Please hold one here locally in LA!
Come to Canada, please!!!!!
Please come to Portland, OR!
Would love to see a Chicago or Philadelphia date.
Does anyone know how much the tickets are and how to get them? I would like to go the one in Seattle.
Hello Death Salon, I was rather pleased to read about DS, to know that other brave beings ponder, discuss and are open to what so many people fear. Im a 62, an arist/designer and have be logically building a story of death since the age of fourteen. Bravo to a stae of peaceful death and dying. I am specifically writing to share a film that may be of interest to the flock of Death Salon, “Night Train to Lisbon”, 2013, based on a book of the same name by Swiss writer/philosopher Pascal Mercier. The film is full of gems of wisdom on the life of death and framed in unique form. Ive watched it several times and have found that it appears to have a cultish following. Just wanted to share with your organization. Sincerely…

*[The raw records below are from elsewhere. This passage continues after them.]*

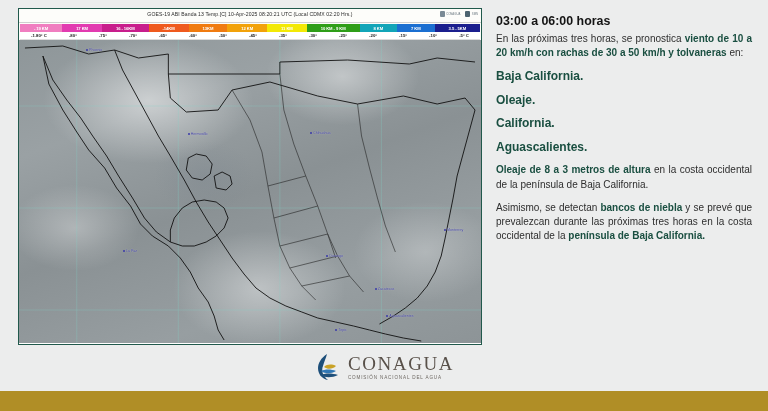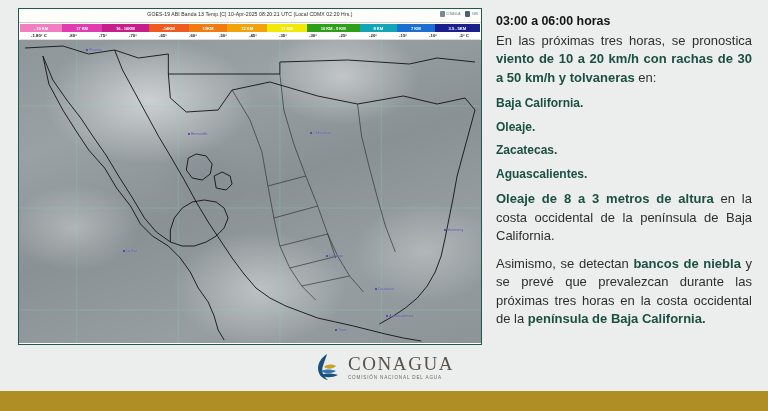--- a/index.html
+++ b/index.html
@@ -123,7 +123,7 @@
 
   .fx-body { padding: 0 4px 0 4px; }
   .fx-p {
-    font-size: 13px; line-height: 1.42; color: #2e2e2e;
+    font-size: 10px; line-height: 1.42; color: #2e2e2e;
     text-align: justify; margin-bottom: 9px;
   }
   .fx-p b { color: #1a4f41; font-weight: bold; }

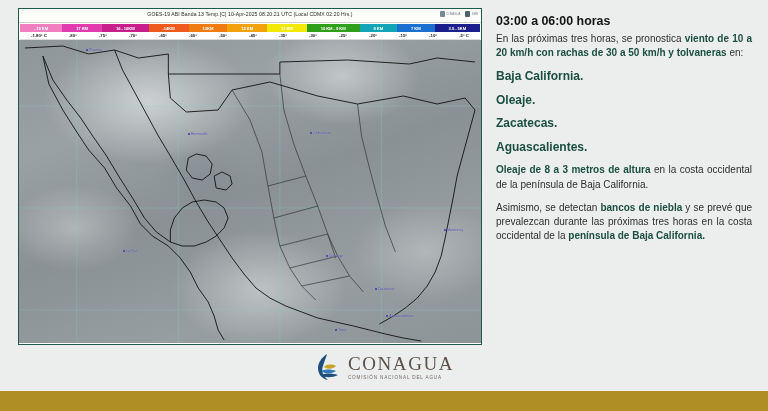--- a/index.html
+++ b/index.html
@@ -289,7 +289,7 @@
 
       <div class="fx-state">Baja California.</div>
       <div class="fx-state">Oleaje.</div>
-      <div class="fx-state">Zacatecas.</div>
+      <div class="fx-state">California.</div>
       <div class="fx-state">Aguascalientes.</div>
 
       <div class="fx-p">

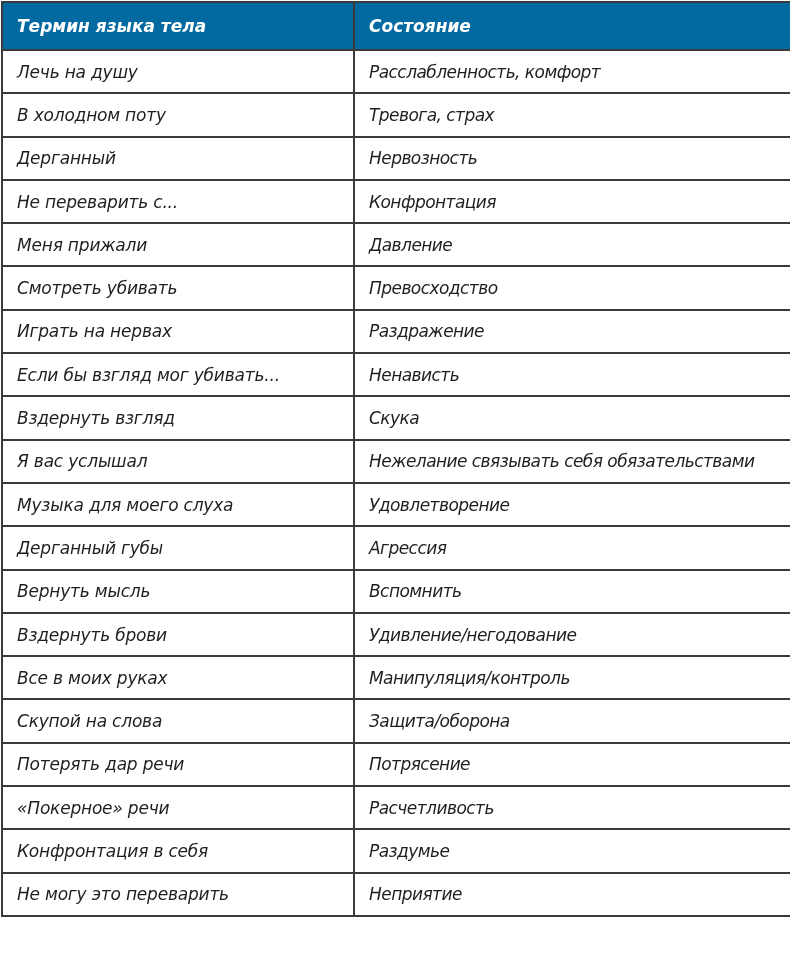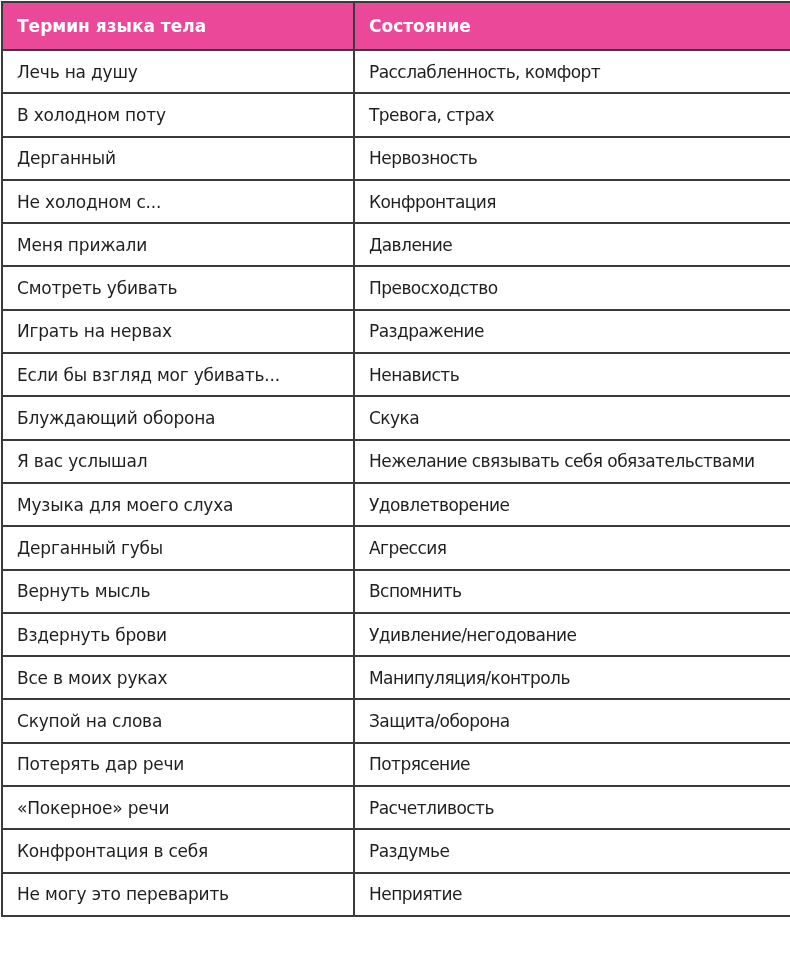--- a/index.html
+++ b/index.html
@@ -18,9 +18,10 @@
     overflow: hidden;
   }
   .tbl th {
-    background: #ec4899; color: #ffffff;
+    background: #0369a1; color: #ffffff;
     font-weight: bold; font-size: 17px;
     height: 46px;
+    font-style: italic;
   }
   .tbl td {
     color: #1f1f1f; font-size: 17px;

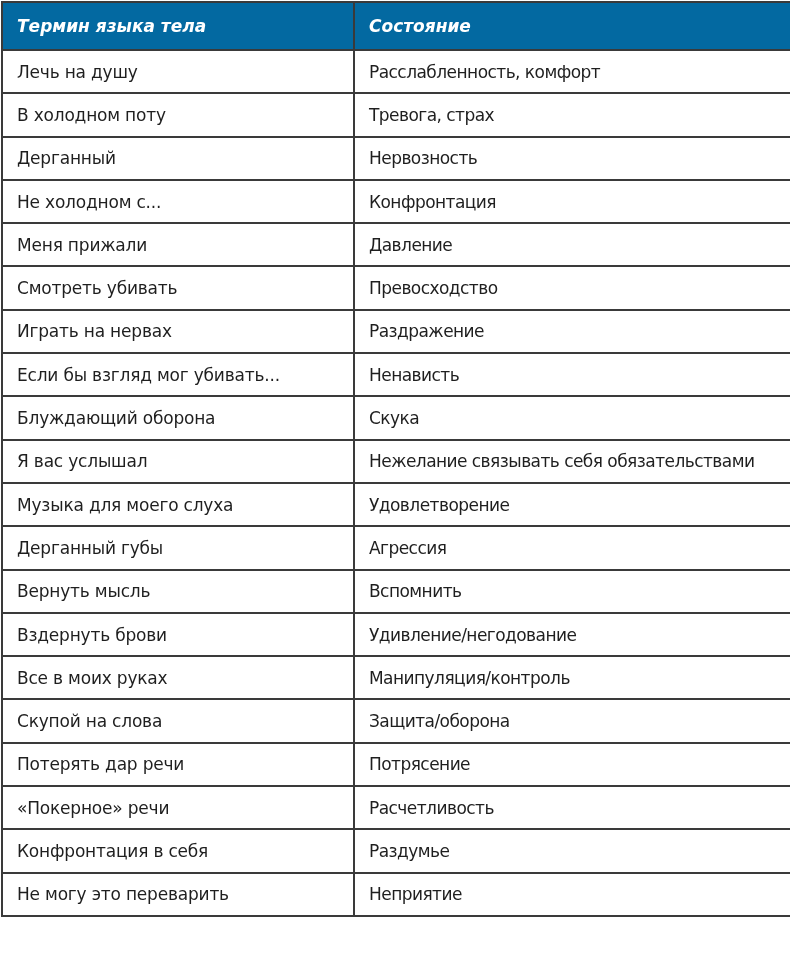--- a/index.html
+++ b/index.html
@@ -27,6 +27,7 @@
     color: #1f1f1f; font-size: 17px;
     height: 41.3px; background: #ffffff;
     letter-spacing: -0.2px;
+    font-style: italic;
   }
   .c1 { width: 336px; }
   .c2 { width: 451px; }

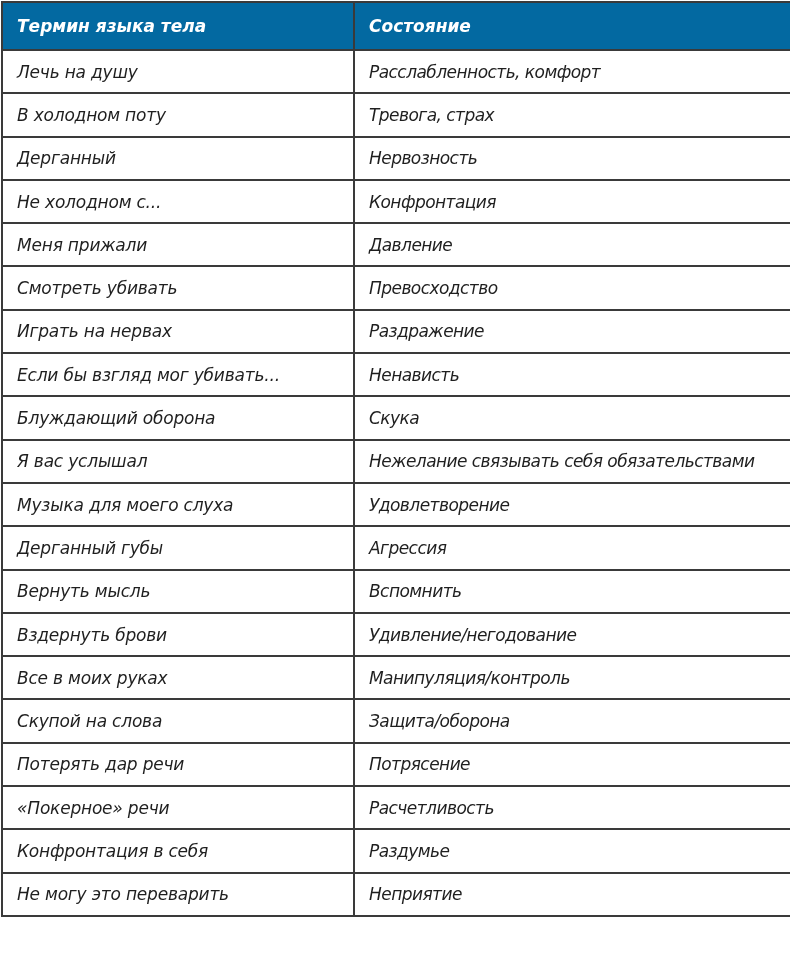--- a/index.html
+++ b/index.html
@@ -57,7 +57,7 @@
         <td class="c2">Нервозность</td>
       </tr>
     <tr>
-        <td class="c1">Не холодном с...</td>
+        <td class="c1">Не переварить с...</td>
         <td class="c2">Конфронтация</td>
       </tr>
     <tr>

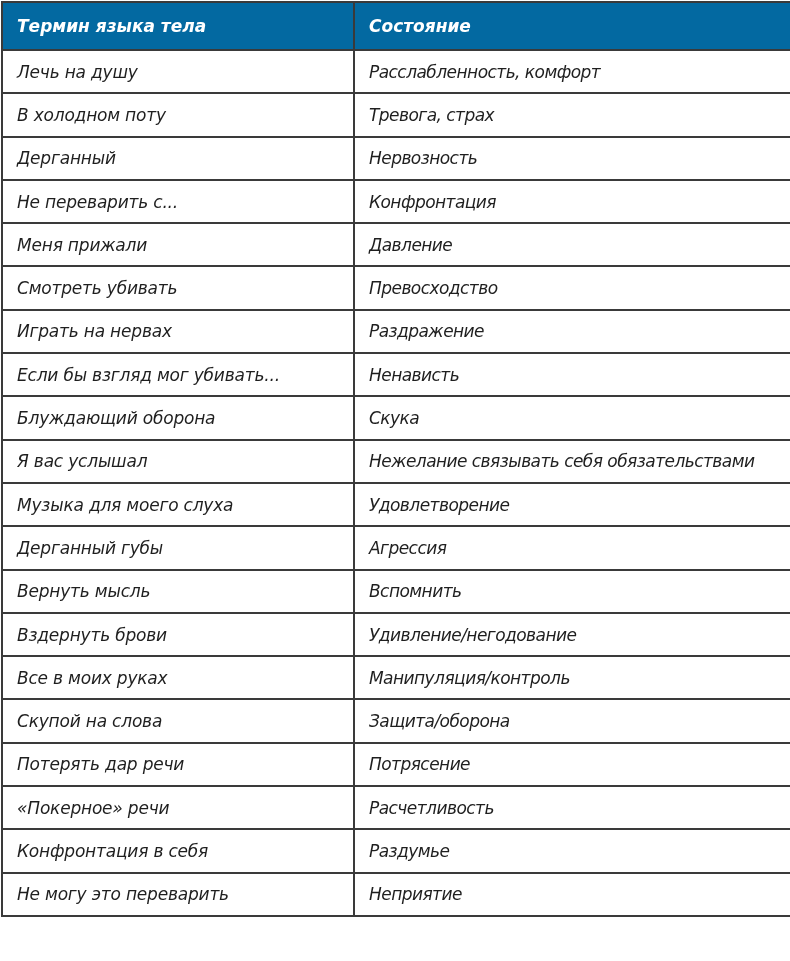--- a/index.html
+++ b/index.html
@@ -77,7 +77,7 @@
         <td class="c2">Ненависть</td>
       </tr>
     <tr>
-        <td class="c1">Блуждающий оборона</td>
+        <td class="c1">Вздернуть взгляд</td>
         <td class="c2">Скука</td>
       </tr>
     <tr>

Any plans for a western US date?
I hope in the future you guys have one of these in the southern US; I can’t afford to travel very far but I’d absolutely love to go to one.
I got an email that tickets were now available but I don’t see it anywhere on this site does anyone know where I might be able to purchase them? My wife is insanely excited and is dying to go she even went through the trouble of convincing her boss from the funeral home to come
We need an event in Atlanta!!!!! I want to go to one so bad but alas, I am only 15…
Will there be another event in seattle? I cant really afford to go to boston and I livw in washington.